The tax assessor of Okaloosa County fixed the value of appellee’s property on the 1962 tax assessment roll at $11,950.00. Ap-pellee protested the assessment before the board of county commissioners sitting for the purposes prescribed by sections 193.25-.27, Florida Statutes, F.S.A. and the board reduced the valuation to $11,095.00. In so doing the sum of $855.00 was deducted from a value of $2,855.00 placed on a barn constituting part of the improvements on the property, the tax assessor’s valuation of the land and three other buildings on the premises having been left intact.
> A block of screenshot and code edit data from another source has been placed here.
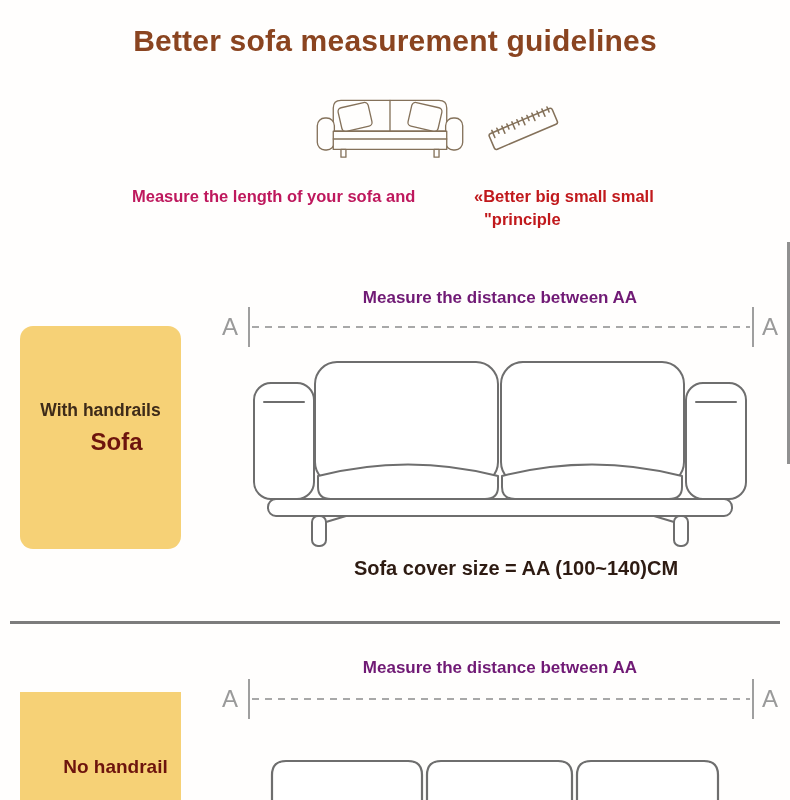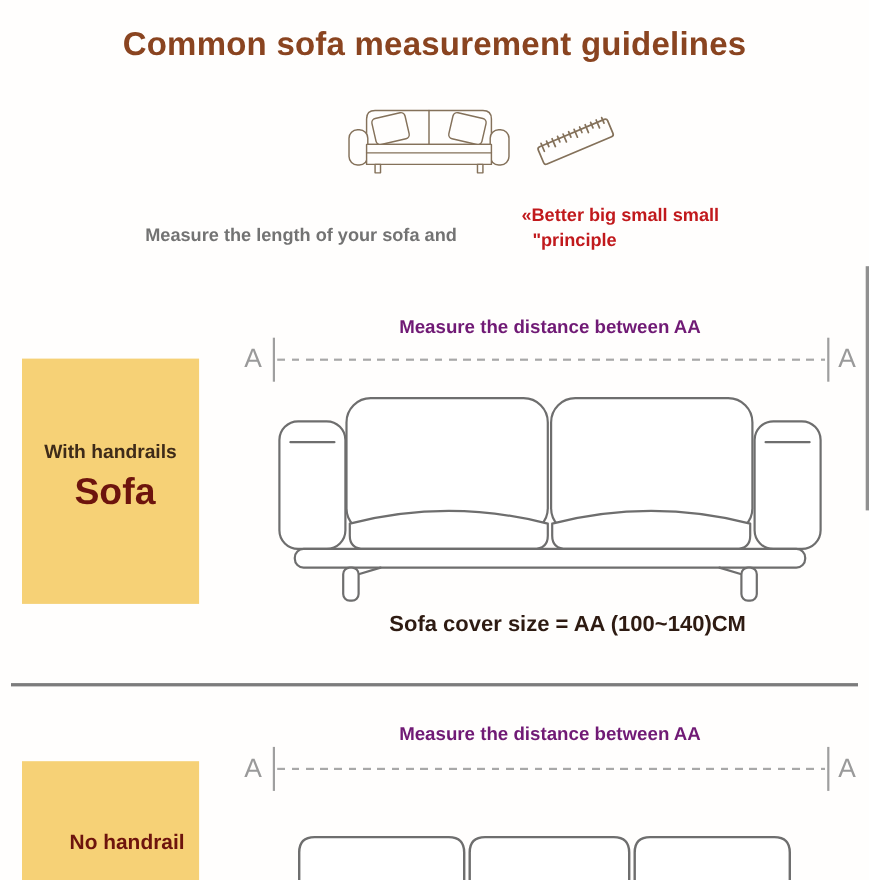"Common sofa measurement guidelines" div.abs { text: Common -> Better }
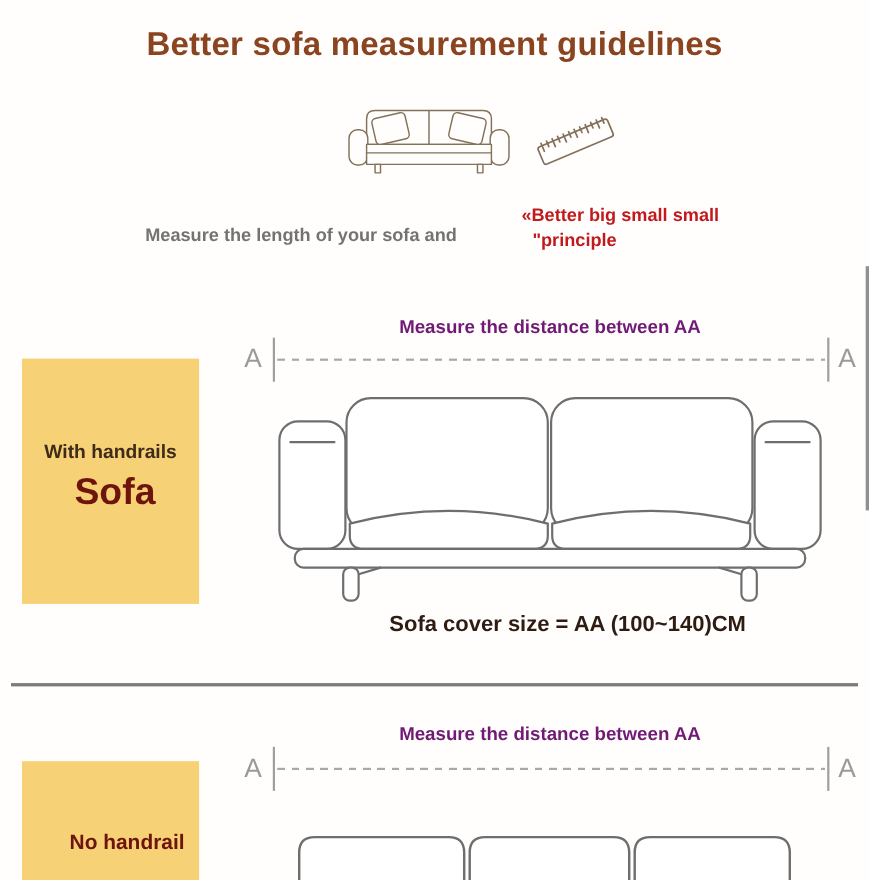"Measure the length of your" .note-left { color: #737373 -> #be185d; margin-top: 18px -> none }
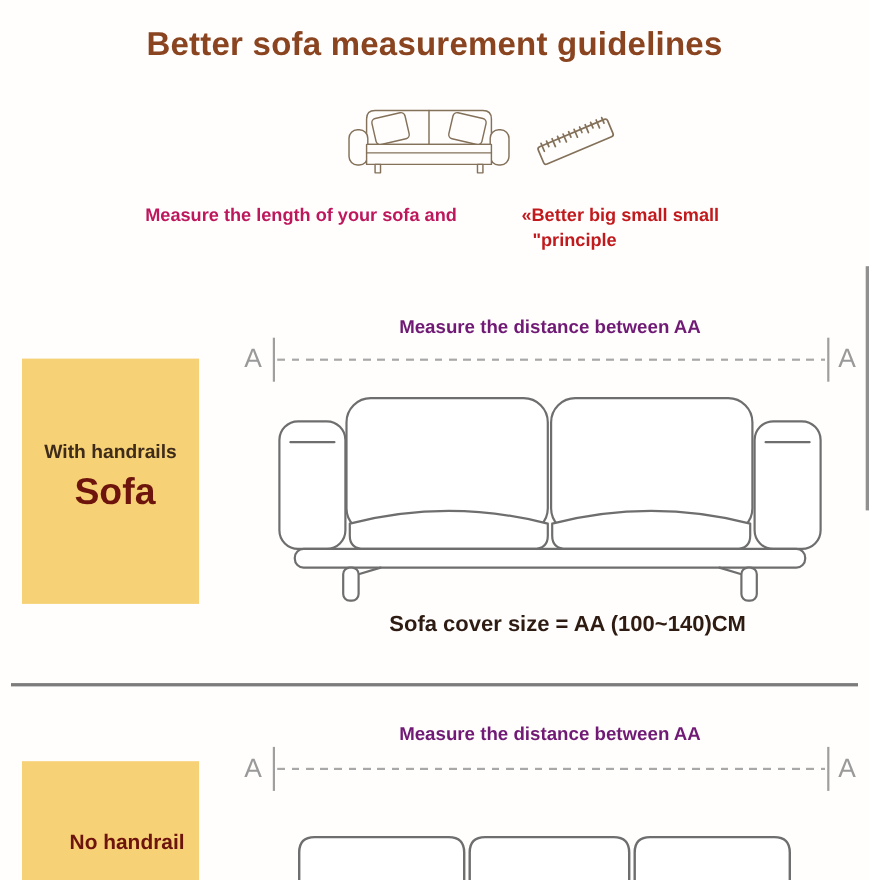"With handrails" .card-1 { border-radius: none -> 13px }
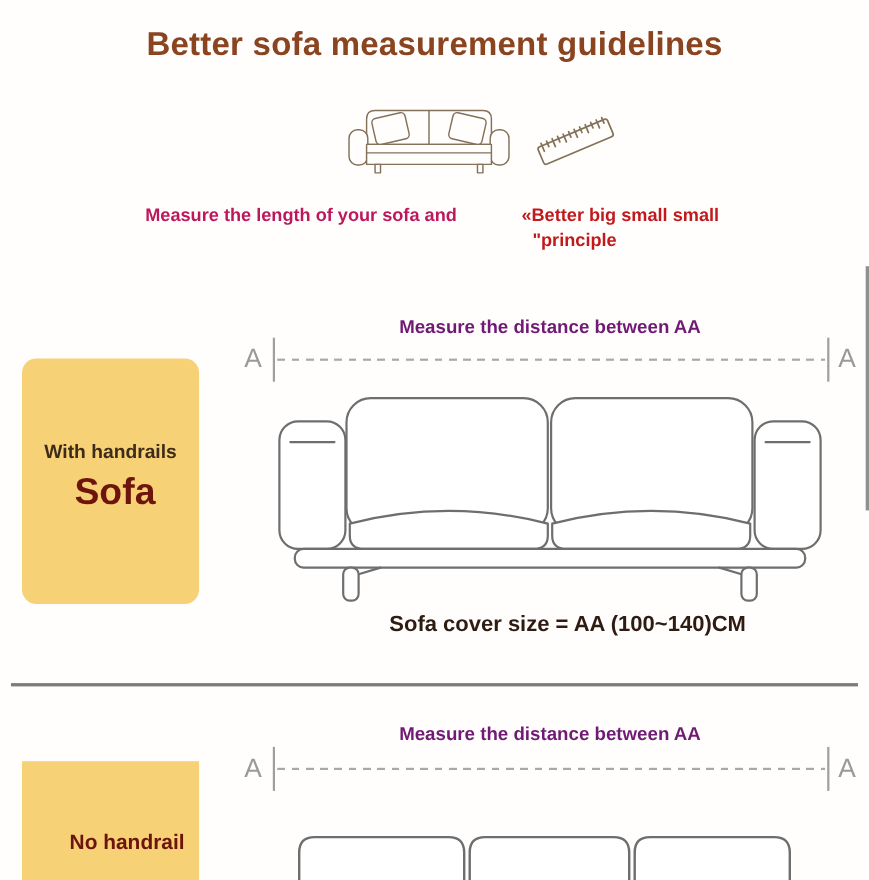"Sofa" .card-sub { font-size: 34px -> 24px; left: 4px -> 16px }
The appellee-taxpayer then brought this suit against the members of the county commission and the state comptroller alleging that on January 1, 1962, the full cash value of the subject property was $9,458.81, so that the assessment fixed by the board of county commissioners was excessive and erroneous, and further challenging the validity of the assessment on the ground that said property was assessed at a higher proportionate valuation than that of other similar property subject to ad valorem taxes upon the 1962 tax roll of said county. Ap-pellee prayed that the assessed valuation be reduced to the amount stated ($9,458.81) or in the alternative “to a valuation proportionate to the assessment of other real property assessed on the same rolls for the same year.”
Motion to dismiss the complaint for failure to state a cause of action was denied, whereupon appellants filed an answer generally denying the material allegations of the complaint. Testimony was adduced by the parties and on final hearing it was stipu* *198lated that the value of the land was not in dispute. The chancellor entered an order holding that the valuation given by the tax assessor and by the board of county commissioners to the barn, designated as “Building .No. 3”, was “excessive and erroneous by reason of inequality,” and requiring the tax assessor, one Rhett Cadenhead, who was a witness on behalf of appellants but not a party to the cause, to within sixty days make a re-evaluation of the barn and report the same to the court “for further hearing in light of the testimony heretofore taken.”
Notwithstanding the extra-judicial character of the order in its application to the tax assessor, the latter nevertheless filed in the cause a document stating it to be his opinion that as of January 1, 1962, the full cash value of the bam was $2,855.00. The chancellor entered a supplemental order holding that the document filed by the tax assessor “was not in line with” the previous order and commanding the tax assessor to within ten days make a re-evaluation of said building and report the same to the court “for further hearing in light of the testimony heretofore taken.” Treating the last order as being final in character, appellants brought this appeal to review the same and assigned error in several particulars, including the question of the power of the chancellor to require the tax assessor to make a “re-evaluation” of the barn. Appellee filed sundry cross-assignments of error.
We do not deem it necessary to discuss the assignments-of error in detail because a casual inspection of the record- on appeal reveals that the orders appealed are in no sense final in character and are therefore not appealable in the form pursued by appellants. It is obvious that the trial court has not rendered a final decree upon the critical issue of whether the defendant members of the county commission acted contrary to law in refusing to reduce the overall assessed valuation of the subject property to an amount not exceeding the alleged full value thereof as charged by the complaint. Assuming the appellee, plaintiff below, should be properly found by the trial court to have established his contention in the premises (a matter which we do not undertake to pass upon at this time), the duty would then devolve on the trial court to determine the true full cash value of the property on the tax assessment date (January 1, 1962) and to enter a final decree providing the basis for the tax payable upon the subject property for the tax year 1962.
We deem it expedient to note that the tax assessor of Okaloosa County, not being a party to this cause, was not amenable to the processes of the court as indicated by the orders directing him to make a reevaluation of the property.
Finding that this appeal is premature, the same is hereby dismissed and the cause remanded for such further proceedings as may be appropriate.
WIGGINTON and CARROLL, DONALD K., JJ., concur.